A recent outbreak of pertussis, commonly known as whooping cough, at California Polytechnic University in San Luis Obispo has local authorities reminding Santa Barbara residents to protect themselves and their children from the highly infectious disease.

On Feb. 16, the San Luis Obispo County Health Dept. confirmed one positive case of the highly contagious respiratory disease in a male freshman living in the residence halls. Due to the close living quarters in the dormitory setting, the Health Dept. isolated 30 people that the student had come in contact with in the Sierra Madre Residence Hall, San Luis Obispo County Communicable Diseases Manager Janelle Gorman said. Santa Barbara County Public Health Dept. Deputy Director Michele Mickiewicz said only two cases of whooping cough have been reported in Santa Barbara in 2006, but she said Santa Barbara’s physicians are always careful to check for any link between local cases of the disease and those in nearby towns.

Symptoms of pertussis include a cough that persists for more than two weeks with increasing severity, as well as episodes of severe coughing and vomiting, Gorman said. She said the 30 quarantined students from Cal Poly have been released and no additional cases of whooping cough have been reported.

“Countywide, there have been 110 confirmed cases reported to date,” Gorman said. “We are very concerned because of the highly contagious nature of the disease and the close quarters of the dorms.”

Marina Perez, the head of nursing at the Cal Poly Health Center, said she thinks the measures taken to contain the disease were effective.

“All the people in quarantine are out now and we have seen no other reports of students with the symptoms,” Perez said. “I think it was handled well.”

According to the Santa Barbara County Public Health Dept. website, Santa Barbara typically averages about seven cases of whooping cough each year. In 2005, at least 20 cases of the disease were reported.

Mickiewicz said the Santa Barbara County Public Health Dept. closely monitors cases of whooping cough and keeps tabs on whether there are any connections between cases of the disease in Santa Barbara County and instances of it in other places.

“If a physician identifies a case, he is required to report it to public health and we do case contacts, following all the people that the person has come in contact [with],” Mickiewicz said. “This type of investigation is what might link cases such as the one in Cal Poly with cases in [Santa Barbara County].”

Whooping cough can affect people of all ages, but is particularly dangerous to infants and the elderly, Gorman said.

“For adults, the disease may be mild, but for infants and older people, especially those who haven’t had their vaccinations, it can be deadly.” Gorman said.

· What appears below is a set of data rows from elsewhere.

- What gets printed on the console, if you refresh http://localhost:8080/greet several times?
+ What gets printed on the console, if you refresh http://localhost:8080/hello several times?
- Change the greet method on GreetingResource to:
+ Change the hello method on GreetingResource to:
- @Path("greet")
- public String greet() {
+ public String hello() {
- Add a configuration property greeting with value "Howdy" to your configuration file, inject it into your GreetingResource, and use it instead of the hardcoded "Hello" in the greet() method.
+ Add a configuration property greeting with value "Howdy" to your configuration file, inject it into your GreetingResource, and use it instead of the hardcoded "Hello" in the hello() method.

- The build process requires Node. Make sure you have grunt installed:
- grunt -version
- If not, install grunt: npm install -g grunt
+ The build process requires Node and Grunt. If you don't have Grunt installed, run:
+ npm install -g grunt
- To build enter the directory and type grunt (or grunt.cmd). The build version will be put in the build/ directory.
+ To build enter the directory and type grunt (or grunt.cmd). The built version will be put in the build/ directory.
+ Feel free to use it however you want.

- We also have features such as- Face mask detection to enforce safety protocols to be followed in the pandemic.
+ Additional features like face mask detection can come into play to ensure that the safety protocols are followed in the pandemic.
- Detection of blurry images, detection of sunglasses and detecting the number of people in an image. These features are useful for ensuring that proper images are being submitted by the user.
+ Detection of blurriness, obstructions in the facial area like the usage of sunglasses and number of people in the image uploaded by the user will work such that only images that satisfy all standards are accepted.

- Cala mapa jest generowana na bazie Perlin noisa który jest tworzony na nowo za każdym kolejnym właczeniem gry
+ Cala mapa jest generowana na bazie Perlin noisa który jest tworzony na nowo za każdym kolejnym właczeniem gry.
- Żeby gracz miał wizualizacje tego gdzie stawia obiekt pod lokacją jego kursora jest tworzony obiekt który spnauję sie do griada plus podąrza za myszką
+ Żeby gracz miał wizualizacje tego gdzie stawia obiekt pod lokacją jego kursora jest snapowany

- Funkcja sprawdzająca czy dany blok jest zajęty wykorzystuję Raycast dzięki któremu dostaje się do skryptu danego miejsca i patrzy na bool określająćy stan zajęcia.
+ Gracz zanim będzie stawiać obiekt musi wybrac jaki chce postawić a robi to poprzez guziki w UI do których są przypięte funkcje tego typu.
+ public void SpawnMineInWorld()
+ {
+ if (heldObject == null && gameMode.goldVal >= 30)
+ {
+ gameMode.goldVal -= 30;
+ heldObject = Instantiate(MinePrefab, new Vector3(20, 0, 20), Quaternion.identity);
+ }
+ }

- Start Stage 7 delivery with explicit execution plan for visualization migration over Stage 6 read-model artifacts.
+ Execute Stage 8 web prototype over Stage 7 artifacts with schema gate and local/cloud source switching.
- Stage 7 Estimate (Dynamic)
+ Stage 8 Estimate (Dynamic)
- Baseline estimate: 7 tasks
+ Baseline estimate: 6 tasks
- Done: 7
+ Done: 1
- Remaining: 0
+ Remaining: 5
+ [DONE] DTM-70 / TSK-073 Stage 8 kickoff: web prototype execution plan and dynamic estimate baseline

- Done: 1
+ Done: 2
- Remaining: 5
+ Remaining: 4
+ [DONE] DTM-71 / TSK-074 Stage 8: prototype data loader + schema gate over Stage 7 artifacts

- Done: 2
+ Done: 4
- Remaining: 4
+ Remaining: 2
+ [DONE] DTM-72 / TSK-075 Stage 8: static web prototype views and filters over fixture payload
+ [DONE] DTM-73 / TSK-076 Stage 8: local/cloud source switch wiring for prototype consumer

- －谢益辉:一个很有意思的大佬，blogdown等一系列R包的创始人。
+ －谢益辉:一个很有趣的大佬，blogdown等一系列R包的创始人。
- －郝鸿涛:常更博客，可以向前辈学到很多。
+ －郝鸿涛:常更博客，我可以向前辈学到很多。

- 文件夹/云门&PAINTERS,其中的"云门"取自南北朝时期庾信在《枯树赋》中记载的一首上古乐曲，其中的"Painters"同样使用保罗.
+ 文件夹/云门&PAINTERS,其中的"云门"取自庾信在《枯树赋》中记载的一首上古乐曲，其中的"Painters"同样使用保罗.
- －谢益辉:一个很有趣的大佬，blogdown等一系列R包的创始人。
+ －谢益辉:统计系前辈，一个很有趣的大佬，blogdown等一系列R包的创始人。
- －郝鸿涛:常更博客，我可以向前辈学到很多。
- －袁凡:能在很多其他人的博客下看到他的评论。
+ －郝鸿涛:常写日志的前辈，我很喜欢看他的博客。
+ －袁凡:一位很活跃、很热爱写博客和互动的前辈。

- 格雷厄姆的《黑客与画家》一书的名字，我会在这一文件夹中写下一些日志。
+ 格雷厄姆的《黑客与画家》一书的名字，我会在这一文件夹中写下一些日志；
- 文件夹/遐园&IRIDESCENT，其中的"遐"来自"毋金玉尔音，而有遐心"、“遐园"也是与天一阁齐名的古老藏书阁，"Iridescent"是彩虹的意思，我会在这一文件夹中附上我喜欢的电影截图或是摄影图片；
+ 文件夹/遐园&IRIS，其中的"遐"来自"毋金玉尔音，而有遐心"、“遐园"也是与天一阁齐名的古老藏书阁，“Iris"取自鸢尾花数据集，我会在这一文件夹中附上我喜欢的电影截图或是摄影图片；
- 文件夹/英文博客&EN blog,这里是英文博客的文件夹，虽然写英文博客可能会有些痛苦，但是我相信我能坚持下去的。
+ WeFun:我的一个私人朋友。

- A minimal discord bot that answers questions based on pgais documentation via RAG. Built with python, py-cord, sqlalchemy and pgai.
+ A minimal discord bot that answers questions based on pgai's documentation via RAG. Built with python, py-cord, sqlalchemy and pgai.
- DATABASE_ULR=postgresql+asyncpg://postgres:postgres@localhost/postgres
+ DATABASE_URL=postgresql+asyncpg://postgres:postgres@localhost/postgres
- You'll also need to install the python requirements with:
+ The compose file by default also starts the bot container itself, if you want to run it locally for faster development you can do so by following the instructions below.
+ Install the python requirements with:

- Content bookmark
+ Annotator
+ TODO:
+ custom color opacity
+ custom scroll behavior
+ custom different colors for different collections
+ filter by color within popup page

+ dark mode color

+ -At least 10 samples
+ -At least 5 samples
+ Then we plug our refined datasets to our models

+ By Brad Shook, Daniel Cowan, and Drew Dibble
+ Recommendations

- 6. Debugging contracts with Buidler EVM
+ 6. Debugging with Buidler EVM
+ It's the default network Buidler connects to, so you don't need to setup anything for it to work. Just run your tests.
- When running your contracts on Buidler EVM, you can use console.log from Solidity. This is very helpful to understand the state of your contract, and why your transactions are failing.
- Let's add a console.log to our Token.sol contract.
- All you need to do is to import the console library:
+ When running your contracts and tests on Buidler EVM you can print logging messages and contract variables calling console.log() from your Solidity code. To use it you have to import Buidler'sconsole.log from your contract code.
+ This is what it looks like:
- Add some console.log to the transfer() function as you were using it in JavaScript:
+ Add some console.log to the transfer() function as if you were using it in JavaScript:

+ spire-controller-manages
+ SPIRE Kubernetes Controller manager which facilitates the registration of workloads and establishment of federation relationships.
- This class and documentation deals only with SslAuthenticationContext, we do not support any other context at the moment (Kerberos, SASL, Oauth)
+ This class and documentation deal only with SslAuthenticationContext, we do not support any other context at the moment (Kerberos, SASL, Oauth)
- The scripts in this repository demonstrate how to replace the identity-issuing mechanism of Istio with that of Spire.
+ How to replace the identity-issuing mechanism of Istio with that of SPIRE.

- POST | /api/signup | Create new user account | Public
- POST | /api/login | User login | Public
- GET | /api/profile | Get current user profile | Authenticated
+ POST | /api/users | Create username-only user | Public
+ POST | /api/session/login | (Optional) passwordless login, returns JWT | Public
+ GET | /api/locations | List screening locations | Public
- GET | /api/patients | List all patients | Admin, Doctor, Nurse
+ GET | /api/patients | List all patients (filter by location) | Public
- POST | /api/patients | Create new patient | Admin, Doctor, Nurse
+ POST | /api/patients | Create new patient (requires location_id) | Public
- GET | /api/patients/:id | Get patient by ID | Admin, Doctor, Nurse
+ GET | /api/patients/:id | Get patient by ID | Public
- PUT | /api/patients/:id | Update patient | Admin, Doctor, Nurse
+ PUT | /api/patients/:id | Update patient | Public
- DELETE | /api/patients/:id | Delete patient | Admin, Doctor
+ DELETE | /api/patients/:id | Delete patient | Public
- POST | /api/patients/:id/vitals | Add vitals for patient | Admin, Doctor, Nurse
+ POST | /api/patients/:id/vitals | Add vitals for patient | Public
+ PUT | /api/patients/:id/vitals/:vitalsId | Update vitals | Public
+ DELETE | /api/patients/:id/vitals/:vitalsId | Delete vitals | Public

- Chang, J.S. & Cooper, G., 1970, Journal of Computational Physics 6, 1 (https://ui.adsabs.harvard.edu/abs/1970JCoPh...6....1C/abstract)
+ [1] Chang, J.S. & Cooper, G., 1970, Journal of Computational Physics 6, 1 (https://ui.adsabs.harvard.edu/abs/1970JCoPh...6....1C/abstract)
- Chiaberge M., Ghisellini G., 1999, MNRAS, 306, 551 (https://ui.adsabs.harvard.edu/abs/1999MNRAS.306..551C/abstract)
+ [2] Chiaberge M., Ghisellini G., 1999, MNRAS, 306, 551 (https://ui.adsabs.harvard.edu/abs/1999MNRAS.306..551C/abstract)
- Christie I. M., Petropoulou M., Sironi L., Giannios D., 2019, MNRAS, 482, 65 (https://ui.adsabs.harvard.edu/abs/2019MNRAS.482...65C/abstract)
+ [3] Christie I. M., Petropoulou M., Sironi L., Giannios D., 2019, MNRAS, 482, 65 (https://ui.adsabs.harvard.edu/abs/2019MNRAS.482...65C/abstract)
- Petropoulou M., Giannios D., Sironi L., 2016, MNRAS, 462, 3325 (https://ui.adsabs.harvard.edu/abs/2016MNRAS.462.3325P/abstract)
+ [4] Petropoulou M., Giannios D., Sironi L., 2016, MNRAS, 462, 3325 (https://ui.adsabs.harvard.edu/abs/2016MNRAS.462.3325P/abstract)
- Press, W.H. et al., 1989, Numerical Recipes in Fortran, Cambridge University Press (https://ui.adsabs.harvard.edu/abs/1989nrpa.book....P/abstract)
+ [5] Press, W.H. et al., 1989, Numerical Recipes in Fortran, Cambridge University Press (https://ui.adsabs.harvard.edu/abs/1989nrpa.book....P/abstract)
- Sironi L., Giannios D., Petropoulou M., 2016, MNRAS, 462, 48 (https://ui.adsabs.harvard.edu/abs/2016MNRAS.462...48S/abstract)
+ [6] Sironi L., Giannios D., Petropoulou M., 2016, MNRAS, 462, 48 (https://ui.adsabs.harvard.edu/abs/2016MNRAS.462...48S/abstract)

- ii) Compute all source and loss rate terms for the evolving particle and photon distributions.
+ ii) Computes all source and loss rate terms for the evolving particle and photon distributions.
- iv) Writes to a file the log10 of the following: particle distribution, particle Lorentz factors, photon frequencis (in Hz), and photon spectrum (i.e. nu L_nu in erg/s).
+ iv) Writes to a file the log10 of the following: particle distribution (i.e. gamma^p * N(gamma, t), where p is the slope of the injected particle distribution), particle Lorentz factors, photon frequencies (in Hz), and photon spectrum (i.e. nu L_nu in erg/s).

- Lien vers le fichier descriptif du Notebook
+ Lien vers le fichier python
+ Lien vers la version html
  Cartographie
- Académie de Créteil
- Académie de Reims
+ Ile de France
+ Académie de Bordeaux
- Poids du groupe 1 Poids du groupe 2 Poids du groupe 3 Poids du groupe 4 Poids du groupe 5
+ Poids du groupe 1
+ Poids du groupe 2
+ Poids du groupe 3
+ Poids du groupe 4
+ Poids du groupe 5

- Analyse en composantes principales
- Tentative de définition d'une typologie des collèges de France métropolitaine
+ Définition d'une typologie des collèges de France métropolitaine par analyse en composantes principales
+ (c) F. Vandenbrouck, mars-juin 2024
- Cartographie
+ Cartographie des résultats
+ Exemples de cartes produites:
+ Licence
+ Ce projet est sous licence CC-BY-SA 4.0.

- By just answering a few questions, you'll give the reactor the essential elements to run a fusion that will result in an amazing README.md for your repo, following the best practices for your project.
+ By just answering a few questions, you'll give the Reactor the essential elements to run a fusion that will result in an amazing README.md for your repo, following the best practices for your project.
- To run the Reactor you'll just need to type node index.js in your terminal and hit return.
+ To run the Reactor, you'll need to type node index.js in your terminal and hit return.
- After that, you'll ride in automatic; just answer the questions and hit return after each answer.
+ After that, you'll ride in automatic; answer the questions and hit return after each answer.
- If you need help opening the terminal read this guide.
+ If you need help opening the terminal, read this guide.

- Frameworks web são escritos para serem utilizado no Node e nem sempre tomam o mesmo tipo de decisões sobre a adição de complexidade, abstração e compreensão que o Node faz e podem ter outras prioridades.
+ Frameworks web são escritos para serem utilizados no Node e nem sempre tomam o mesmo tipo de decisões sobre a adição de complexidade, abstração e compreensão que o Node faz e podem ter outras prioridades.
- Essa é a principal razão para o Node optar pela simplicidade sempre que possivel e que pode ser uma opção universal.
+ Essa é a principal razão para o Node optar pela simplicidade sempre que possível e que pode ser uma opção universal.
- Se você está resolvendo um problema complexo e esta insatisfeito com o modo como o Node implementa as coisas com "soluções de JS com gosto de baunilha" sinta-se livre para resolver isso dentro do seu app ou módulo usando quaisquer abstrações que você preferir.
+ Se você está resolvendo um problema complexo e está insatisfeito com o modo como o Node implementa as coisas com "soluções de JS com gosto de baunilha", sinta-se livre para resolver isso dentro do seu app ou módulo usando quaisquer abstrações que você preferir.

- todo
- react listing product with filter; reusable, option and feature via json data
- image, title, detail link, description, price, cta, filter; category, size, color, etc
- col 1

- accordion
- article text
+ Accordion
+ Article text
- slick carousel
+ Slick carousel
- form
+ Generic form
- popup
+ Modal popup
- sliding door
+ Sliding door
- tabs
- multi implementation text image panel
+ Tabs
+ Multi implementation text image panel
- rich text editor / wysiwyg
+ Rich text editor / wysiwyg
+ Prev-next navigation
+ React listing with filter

The best way for local residents to avoid contracting whooping cough is to get themselves and their children vaccinated, Mickiewicz said. Vaccinations often wear off approximately 10 years after they are administered, and booster shots are required to maintain immunity to the disease. Mickiewicz said students and local residents who cannot afford to pay for the vaccination or the booster shot can get them both for reduced prices at one of the county’s public health clinics.

“There are vaccines available at our public clinics and kids are required to have several vaccines before they enter school, including [one for] pertussis,” Mickiewicz said. “Also, a newly approved booster vaccine is now given because, as you get older — typically 10 years after the initial vaccination — your immunity starts to wear off. We offer this to children and adults.”

More information about how to obtain a whooping cough vaccination can be found at the Santa Barbara County Public Health Department website, www.sbcphd.org.